To start the optimization, a candidate demonstrating a matrix of streams of size N_pop × N_Var that is generated randomly, defined as follows:

$$\mathrm{Total population}=\left[\begin{array}{c}\mathrm{sea}\\ {\mathrm{River}}_{1}\\ {\mathrm{River}}_{2}\\ \vdots \\ {\mathrm{Stream}}_{{N}_{sr}+1}\\ {\mathrm{Stream}}_{{N}_{sr}+2}\\ \vdots \\ {\mathrm{Stream}}_{{N}_{\mathrm{pop}}}\end{array}\right]=\left[\begin{array}{cccc}{x}_{1}^{1}& {x}_{2}^{1}& \dots & {x}_{N}^{1}\\ {x}_{1}^{2}& {x}_{2}^{2}& \dots & {x}_{N}^{2}\\ \vdots & \vdots & \vdots & \vdots \\ {x}_{1}^{{N}_{\mathrm{pop}}}& {x}_{2}^{{N}_{\mathrm{pop}}}& \dots & {x}_{N}^{{N}_{\mathrm{pop}}}\end{array}\right]$$

(16)

The intensity of flow for each stream is obtained by the evaluation of cost function (C) given as:

$${C}_{i}={\mathrm{Cost}}_{i}=f\left({x}_{1}^{i},{x}_{2}^{i},\dots, {x}_{{N}_{\mathrm{var}}}^{i}\right) \quad i=\mathrm{1,2},3,\dots , {N}_{\mathrm{pop}}$$

(17)

where N_pop and N_Var are the numbers of streams (initial population) and the number of tunable variables, respectively. For the first step, N_pop streams are generated. A number of N_sr from the best individuals are chosen as a sea and rivers. The stream that has the minimum value among others is considered as a sea. In fact, N_sr is the summation of the number of rivers and a single sea as given in Eq. (18). The rest of the population (streams that flow to the rivers or may alternatively directly flow to the sea) is computed using the following equation:

$${N}_{sr}=\mathrm{Number of Rivers}+$$

(18)

$${N}_{\mathrm{Raindrops}}={N}_{\mathrm{pop}}-{N}_{sr}$$

(19)

In order to designate streams to the rivers and sea, the following equation is given:

$${NS}_{n}=\mathrm{round}\left\{\left|\frac{{\mathrm{cost}}_{n}}{{\sum }_{i=1}^{{N}_{sr}}{cost}_{i}}\right|\times {N}_{\mathrm{Raindrops}}\right\}, \quad n=\mathrm{1,2},\dots , {N}_{sr}$$

(20)

where ${NS}_{n}$ is the number of streams, which flow to the particular rivers or sea. According to the following formula, the stream flows to the river along the line connecting them:

$$X\in \left(0,C\times d\right), C>1$$

(21)

where 1 < C < 2 and the best value for C may be selected as 2. The current distance between stream and river is represented as d [34]. The exploitation phase in WCA, the new position for streams and rivers can be given as:

$${X}_{\mathrm{stream}}^{i+1}={X}_{\mathrm{stream}}^{i}+rand\times C\times \left({X}_{\mathrm{River}}^{i}{-X}_{\mathrm{Stream}}^{i}\right)$$

(22)

$${X}_{\mathrm{stream}}^{i+1}={X}_{\mathrm{stream}}^{i}+rand\times C\times \left({X}_{\mathrm{sea}}^{i}{-X}_{\mathrm{stream}}^{i}\right)$$

(23)

$${X}_{\mathrm{River}}^{i+1}={X}_{\mathrm{River}}^{i}+rand\times C\times \left({X}_{\mathrm{sea}}^{i}{-X}_{\mathrm{River}}^{i}\right)$$

(24)

where rand is a random number between 0 and 1. If the solution obtained by a stream is better than its connecting river, the positions of the river and stream are switched (i.e., stream becomes river and river becomes stream). A similar interchange can be happened for a river and the sea and for the streams and the sea as well.

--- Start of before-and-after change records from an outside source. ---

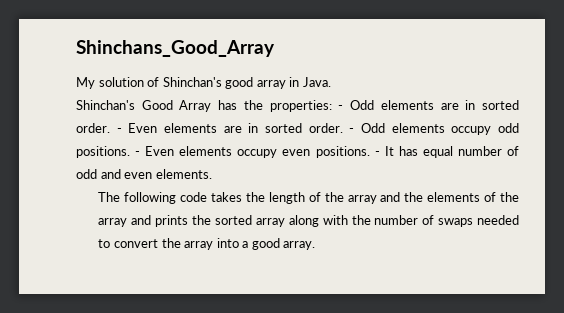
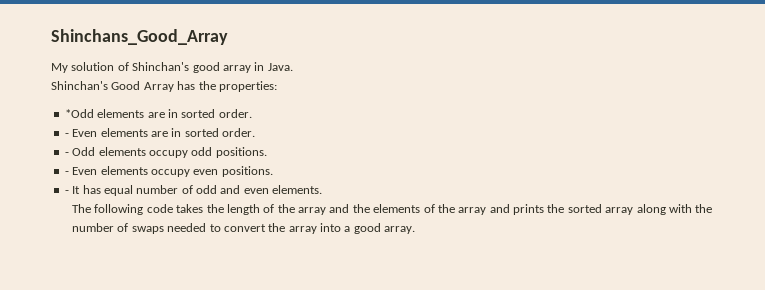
[338,100,519,110] [76,123,110,133] - Odd elements are in sorted order. -> [64,109,252,118] // *Odd elements are in sorted order. //
(343, 128) none -> (255, 132) //
(130, 152) none -> (267, 152) //
(370, 152) none -> (273, 171) //

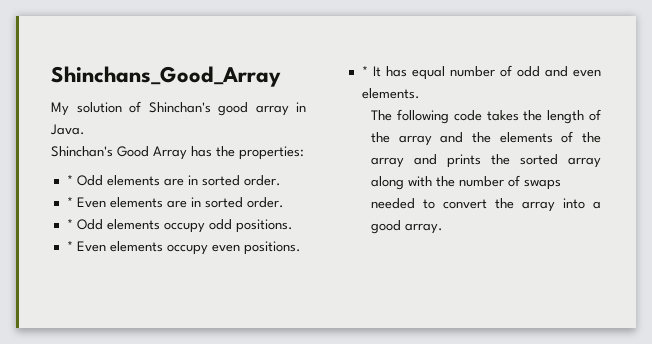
[64,109,252,118] [64,133,69,137] *Odd elements are in sorted order. // - -> [66,175,281,186] [66,197,73,207] * Odd elements are in sorted order. // *
[64,152,69,156] - -> [66,219,73,229] *
[64,171,69,175] - -> [66,241,73,251] *
[64,190,69,194] - -> [361,66,368,76] *

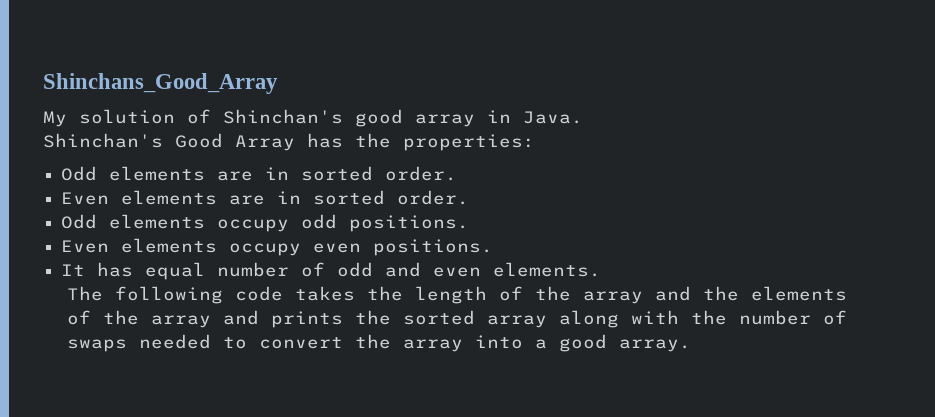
[66,175,73,185] * -> (535, 142) none
[66,197,73,207] * -> (458, 173) none
[66,219,73,229] * -> (470, 197) none
[66,241,73,251] * -> (470, 223) none
[361,66,368,76] * -> (494, 247) none

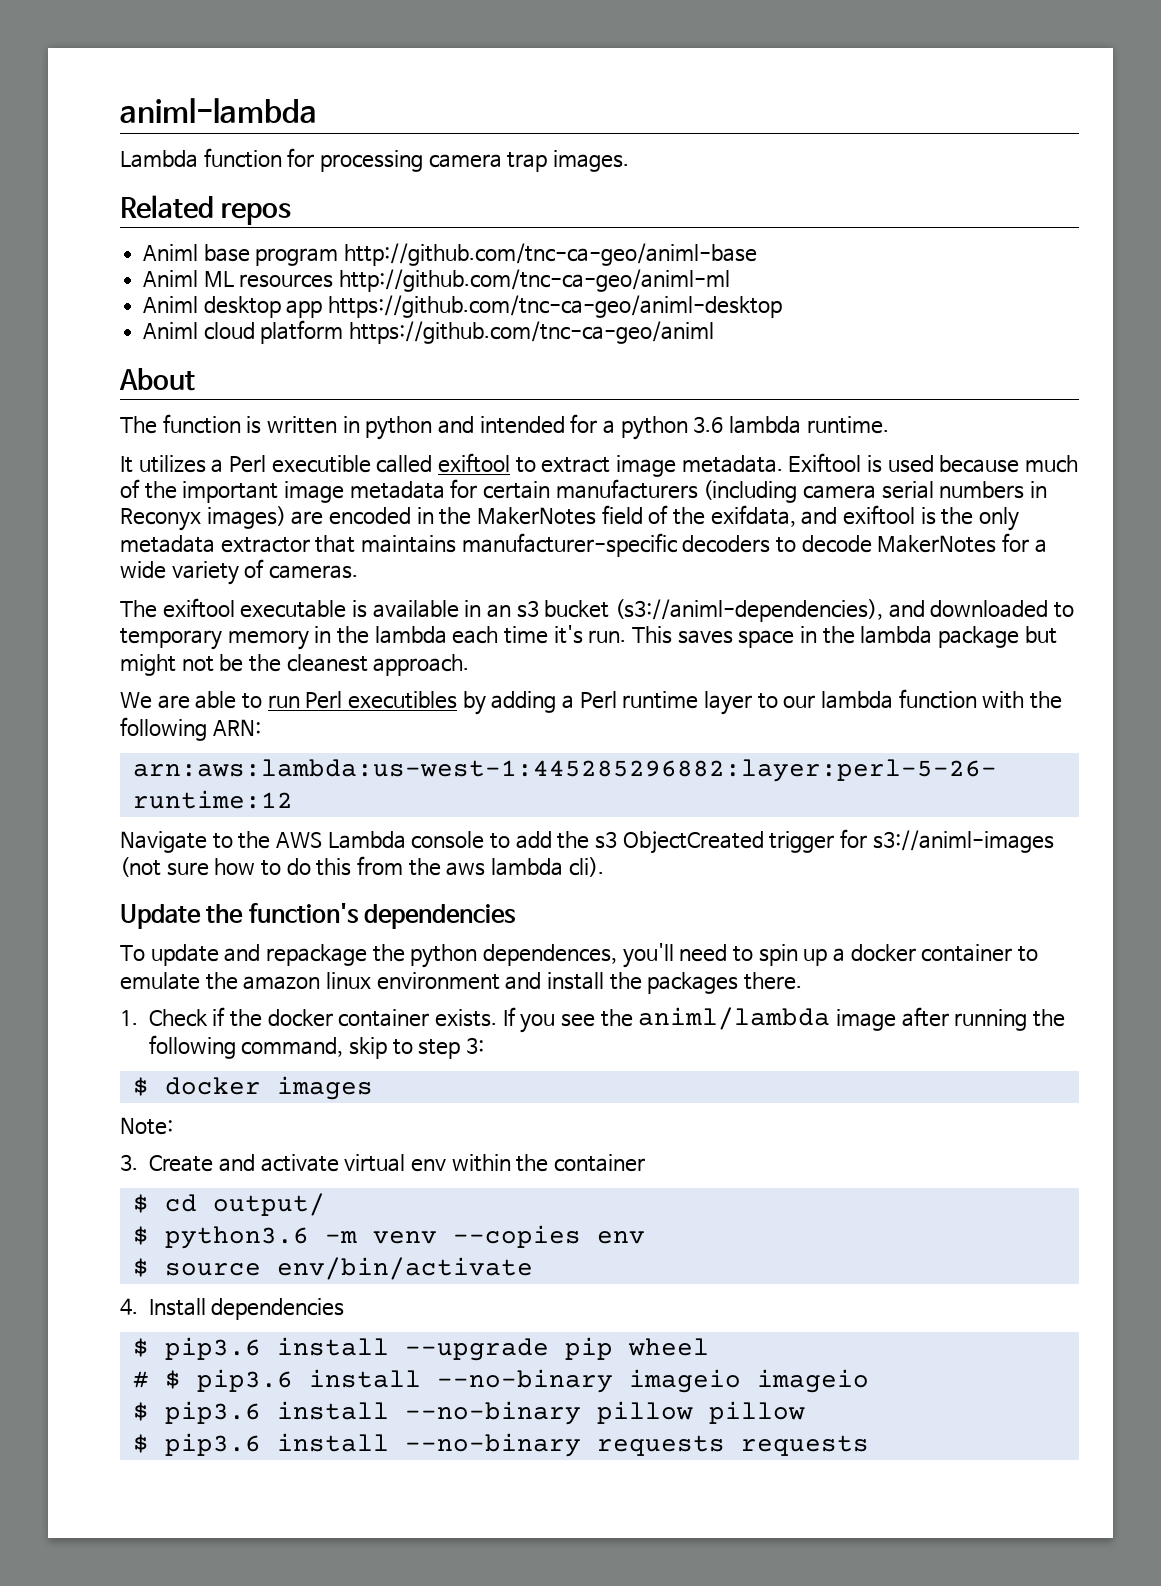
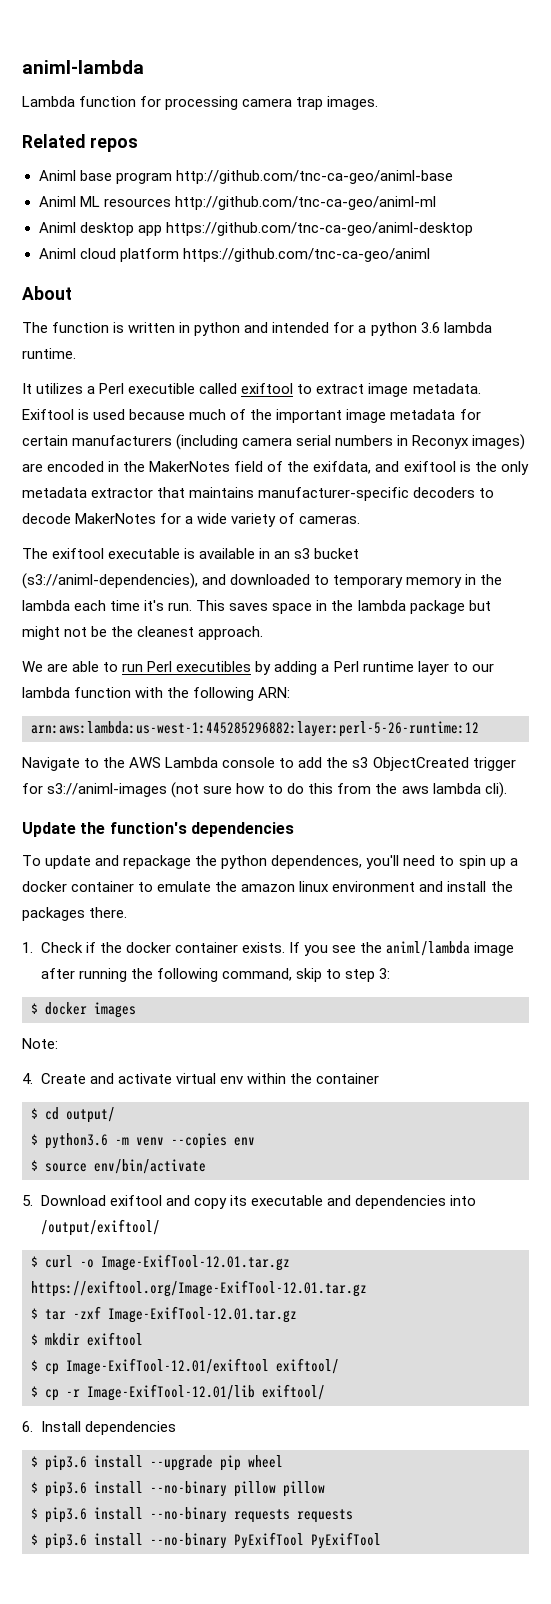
[120,1154,138,1171] 3. -> [22,1073,33,1084] 4.
[120,1298,138,1315] 4. -> [22,1195,476,1209] [40,1219,160,1236] [31,1254,290,1271] [31,1280,367,1297] [31,1306,297,1323] [31,1332,143,1346] [31,1358,339,1375] [31,1384,325,1401] [22,1421,33,1432] 5. Download exiftool and copy its executable and dependencies into /output/exiftool/ // $ curl -o Image-ExifTool-12.01.tar.gz https://exiftool.org/Image-ExifTool-12.01.tar.gz // $ tar -zxf Image-ExifTool-12.01.tar.gz // $ mkdir exiftool // $ cp Image-ExifTool-12.01/exiftool exiftool/ // $ cp -r Image-ExifTool-12.01/lib exiftool/ // 6.
[132,1369,869,1393] // # $ pip3.6 install --no-binary imageio imageio -> (283, 1461) none
(869, 1445) none -> [31,1532,381,1549] // $ pip3.6 install --no-binary PyExifTool PyExifTool

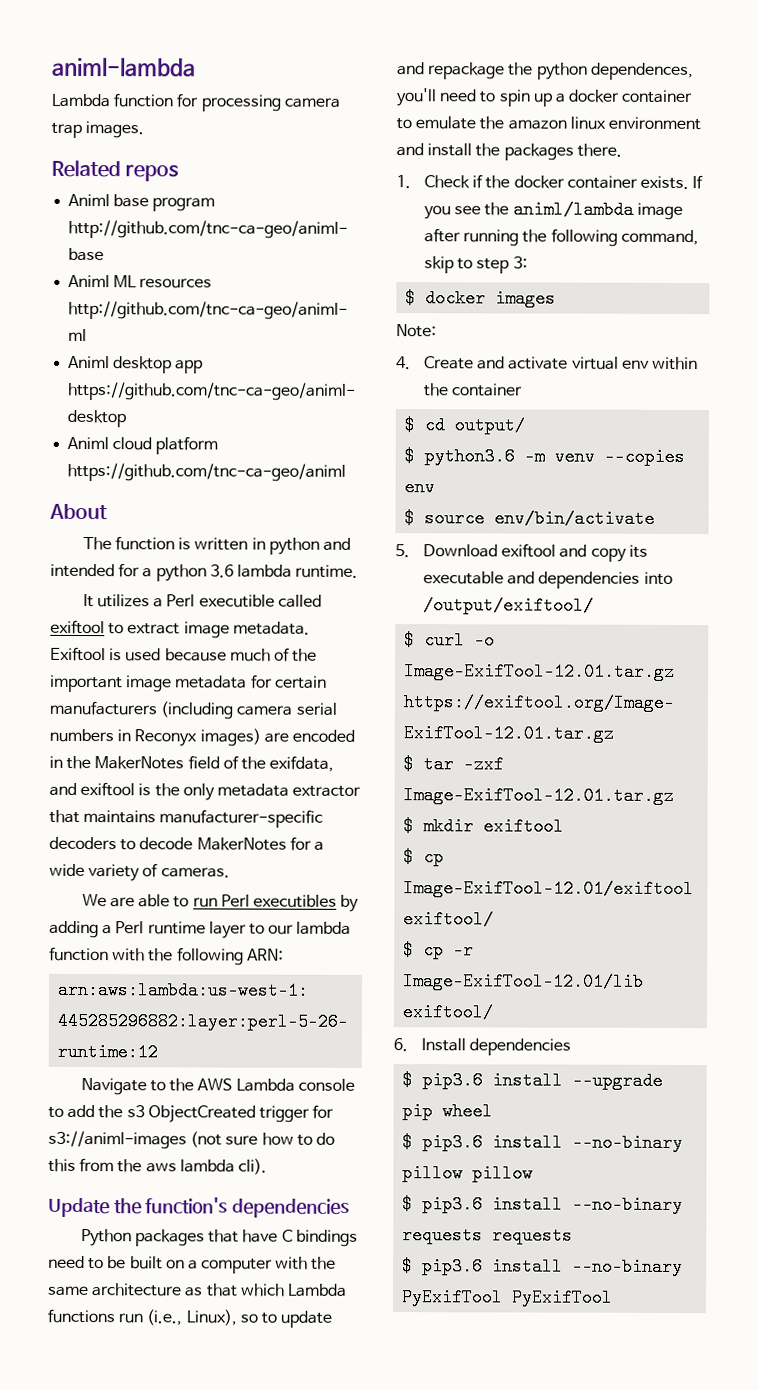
[22,548,360,559] [22,573,503,589] [22,600,491,614] [22,626,264,640] // The exiftool executable is available in an s3 bucket (s3://animl-dependencies), and downloaded to temporary memory in the lambda each time it's run. This saves space in the lambda package but might not be the cleanest approach. -> (230, 872) none
[22,855,41,866] To -> [80,1229,358,1247] [48,1255,337,1274] [48,1283,347,1297] [47,1308,277,1326] Python packages that have C bindings need to be built on a computer with the same architecture as that which Lambda functions run (i.e., Linux), so to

In addition, the evaporation and raining process are suggested in WCA to enhance its performance. To be more precise, evaporation can prevent the algorithm from rapid convergence and is responsible for the exploration phase in the WCA.

$$if \left|{X}_{\mathrm{Sea}}^{i}-{X}_{\mathrm{River}}^{i}\right|<{d}_{\mathrm{max}} \quad i=\mathrm{1,2},3, \dots , {N}_{sr}-1$$

(25)

$$\mathrm{Evaporation\,and\,raining\,process\,end}$$

where d_max is a small number (close to zero). It can control the search intensity near the sea (the optimum solution). The value of d_max decreases as follows [34]:

$${d}_{\mathrm{max}}^{i+1}={d}_{\mathrm{max}}^{i}-\frac{{d}_{\mathrm{max}}^{i}}{\mathrm{max}_{\rm iteration}}$$

(26)

For determining the positions of the newly created streams, the following equation is applied:

$${X}_{\mathrm{Strean}}^{\mathrm{new}}=\mathrm{LB}+rand\times \left(\mathrm{UB}-\mathrm{LB}\right)$$

(27)

where LB and UB are lower and upper limits defined by the problem, respectively. The flowchart for WCA is outlined in Fig. 14 of Appendix Section.

Proposed control strategy

Although the standard CDM is simple and proven to be robust, there may be some challenges involved in implementing it as a controller for the power system, particularly for LFC. A major challenge in power system frequency control is the fact that the complexity of power system structure and the frequent changes within a power system make it difficult to tune CDM parameters [25]. Obtaining the key parameters (${\gamma }_{i}$,$\tau$) for the CDM controller is the vital step in the process of designing the controller. Previous papers chose these variables without utilizing any optimization method despite having a set of mathematical equations. Moreover, previous papers used different stability indices and time constants for each area, resulting in increasing the number of tunable parameters. However, this paper attempts to resolve these problems by applying the optimal CDM controller with a limited number of parameters to the load frequency control problem. This innovative controller uses a CDM technique that is well integrated with algebraic optimization throughout its equations. The stability indices $\left( {\gamma_{i} } \right)$, time constant $\left( \tau \right)$ and $(K_{B0} )$ are considered as the tuning parameters of CDM controller in this study. It should be noted that these parameters were determined in Ref [26] without any optimization.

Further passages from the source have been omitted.